### Your assignment
Which lines of the entries contain the string "details"? Copy each of them.

### The input
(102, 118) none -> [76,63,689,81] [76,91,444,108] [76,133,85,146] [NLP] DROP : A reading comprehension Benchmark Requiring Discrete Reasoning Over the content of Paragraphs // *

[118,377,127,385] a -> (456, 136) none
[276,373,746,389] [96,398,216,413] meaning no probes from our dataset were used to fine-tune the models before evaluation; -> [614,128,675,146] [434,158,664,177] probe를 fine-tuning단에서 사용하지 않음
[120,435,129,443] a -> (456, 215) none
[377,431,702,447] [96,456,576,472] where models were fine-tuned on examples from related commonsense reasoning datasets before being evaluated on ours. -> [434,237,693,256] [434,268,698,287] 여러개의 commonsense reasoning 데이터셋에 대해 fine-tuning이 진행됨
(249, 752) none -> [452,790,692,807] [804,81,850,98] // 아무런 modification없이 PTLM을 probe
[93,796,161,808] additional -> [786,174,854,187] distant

--

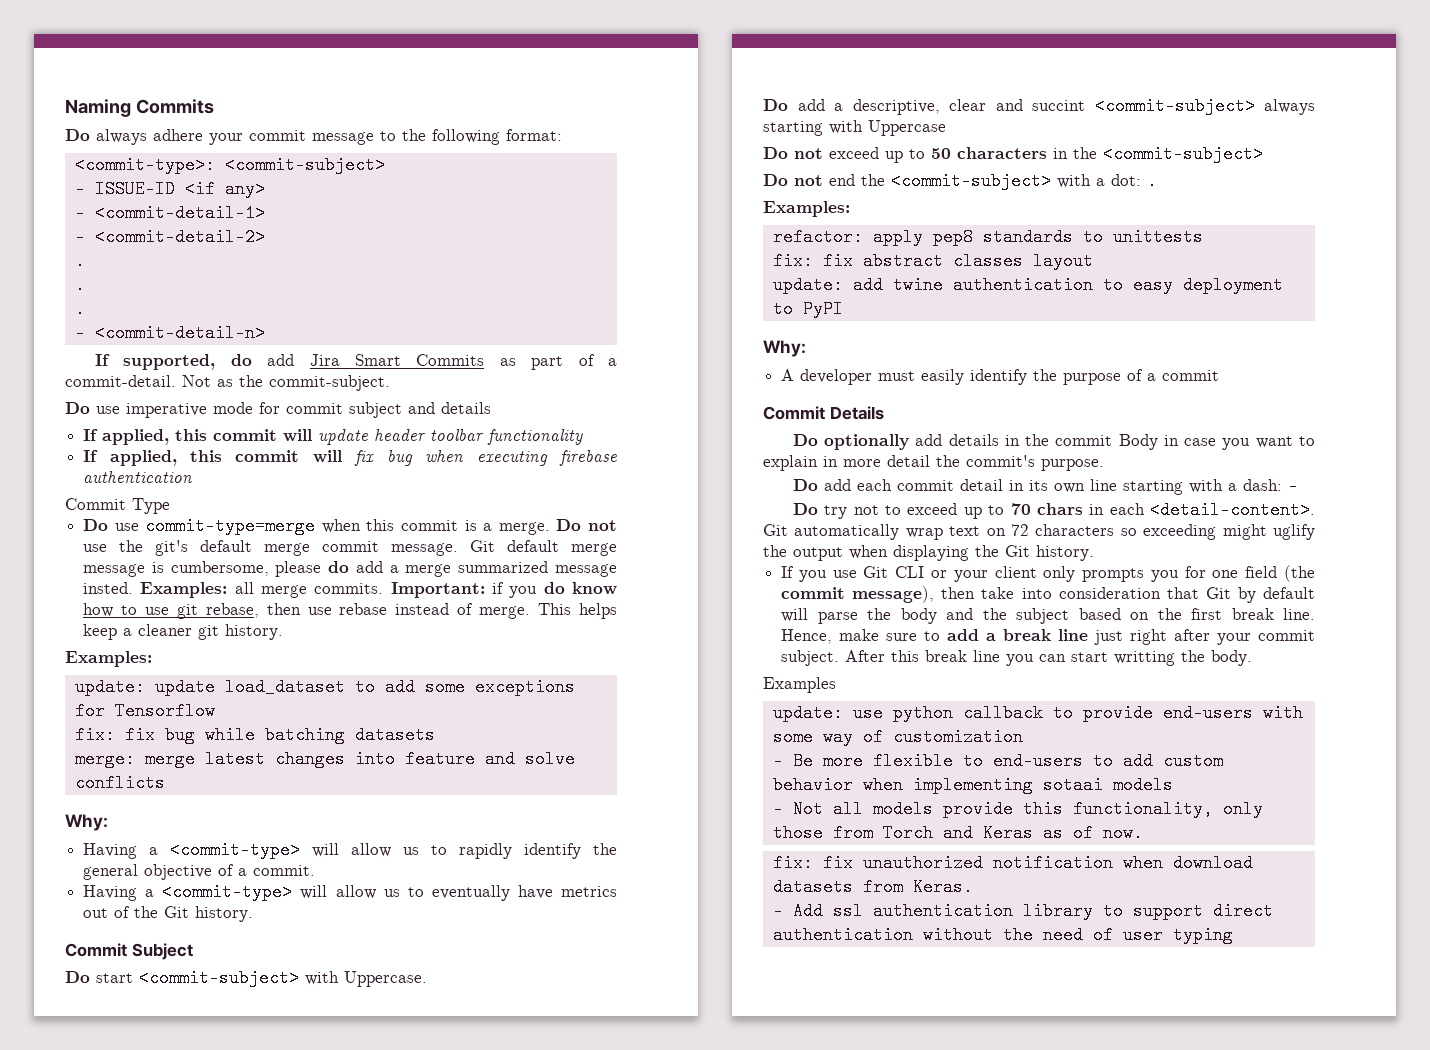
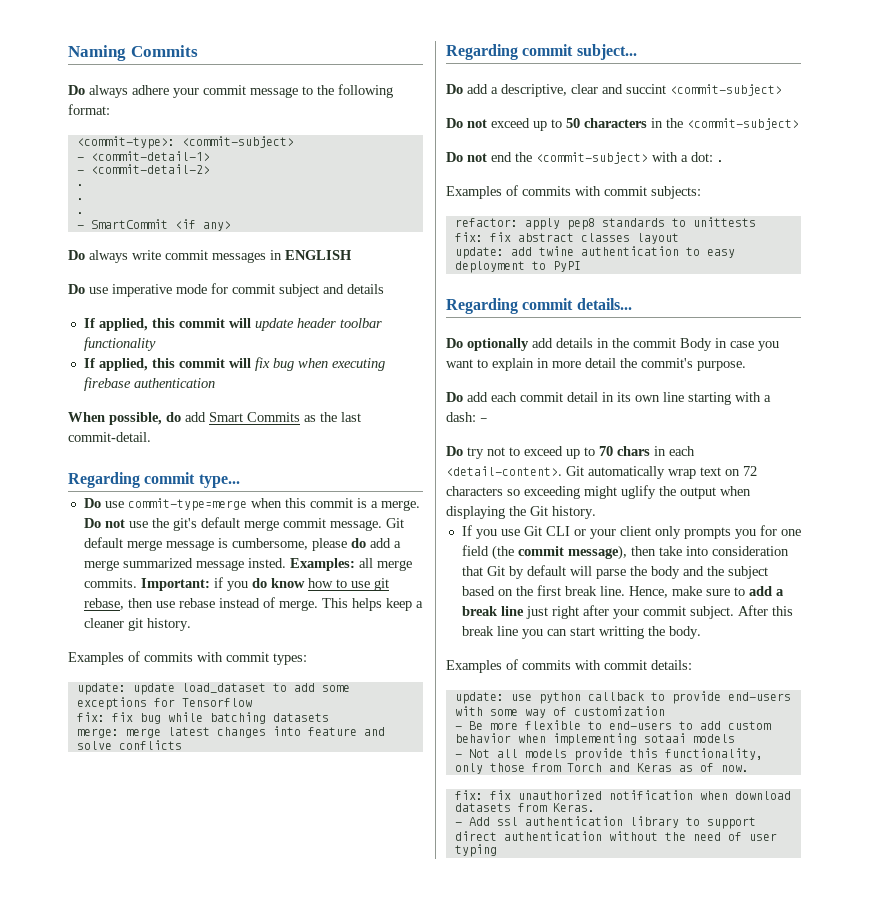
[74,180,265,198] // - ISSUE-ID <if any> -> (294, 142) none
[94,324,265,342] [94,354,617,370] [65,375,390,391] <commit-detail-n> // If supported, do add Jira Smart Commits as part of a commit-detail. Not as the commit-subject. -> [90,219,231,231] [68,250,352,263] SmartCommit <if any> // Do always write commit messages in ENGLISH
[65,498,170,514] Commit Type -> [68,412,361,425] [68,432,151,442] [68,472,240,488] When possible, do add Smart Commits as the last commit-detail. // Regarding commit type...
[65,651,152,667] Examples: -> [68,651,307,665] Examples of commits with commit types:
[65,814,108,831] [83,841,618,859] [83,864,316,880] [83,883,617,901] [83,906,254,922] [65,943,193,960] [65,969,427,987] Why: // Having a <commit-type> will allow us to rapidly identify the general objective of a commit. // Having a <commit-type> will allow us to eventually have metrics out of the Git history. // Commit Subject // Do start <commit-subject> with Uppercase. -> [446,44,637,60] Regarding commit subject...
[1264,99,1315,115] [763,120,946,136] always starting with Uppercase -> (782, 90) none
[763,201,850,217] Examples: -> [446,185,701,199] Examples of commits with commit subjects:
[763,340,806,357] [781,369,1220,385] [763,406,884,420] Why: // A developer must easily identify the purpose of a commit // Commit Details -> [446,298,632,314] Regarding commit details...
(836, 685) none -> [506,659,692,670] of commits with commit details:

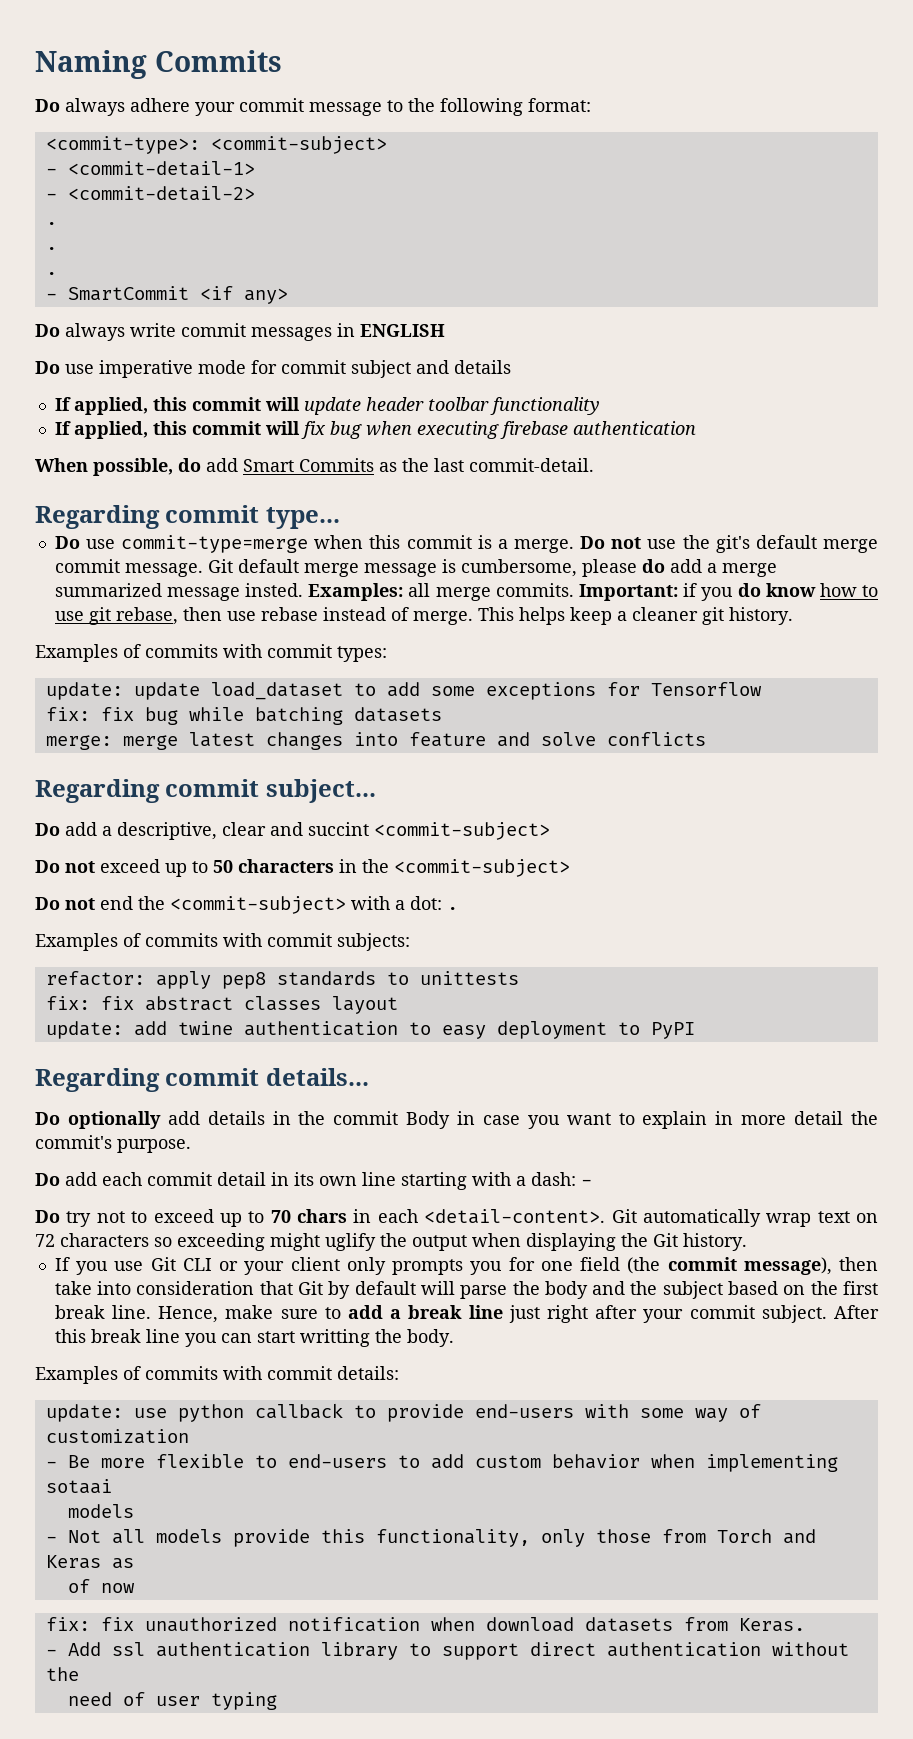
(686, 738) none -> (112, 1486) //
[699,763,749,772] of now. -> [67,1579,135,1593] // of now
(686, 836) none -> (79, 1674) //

--

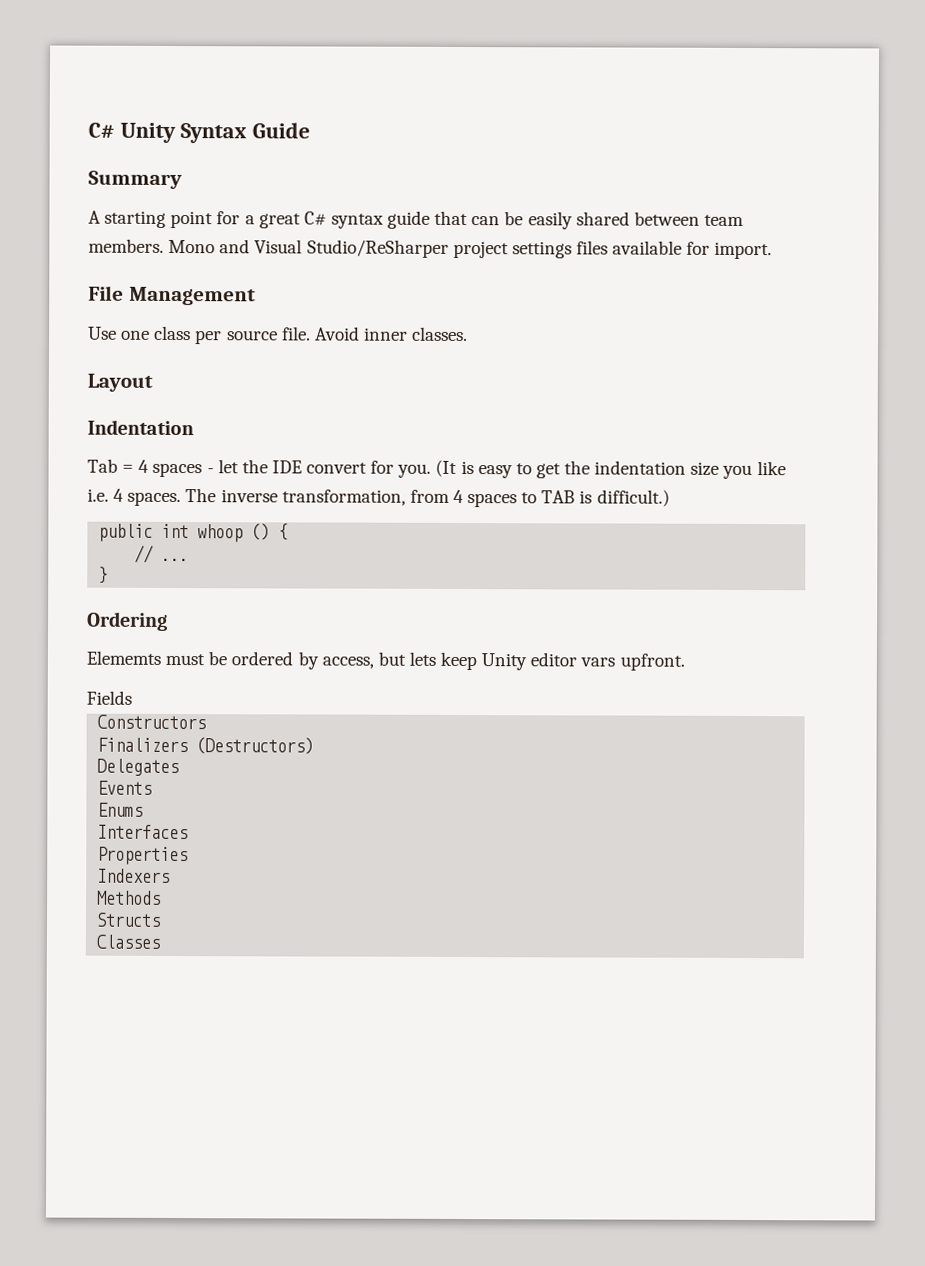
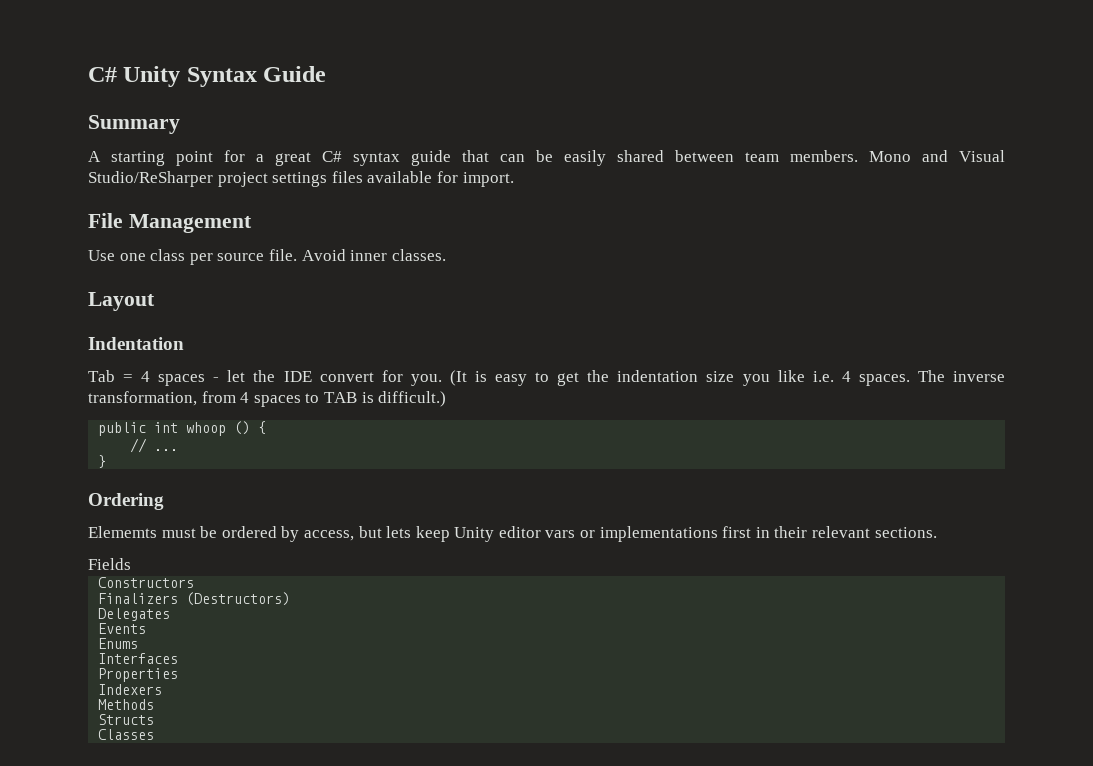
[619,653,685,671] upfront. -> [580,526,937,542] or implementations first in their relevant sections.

### Solution to this problem
[763,340,806,357] [781,369,1220,385] [763,406,884,420] Why: // A developer must easily identify the purpose of a commit // Commit Details -> [446,298,632,314] Regarding commit details...
(836, 685) none -> [506,659,692,670] of commits with commit details:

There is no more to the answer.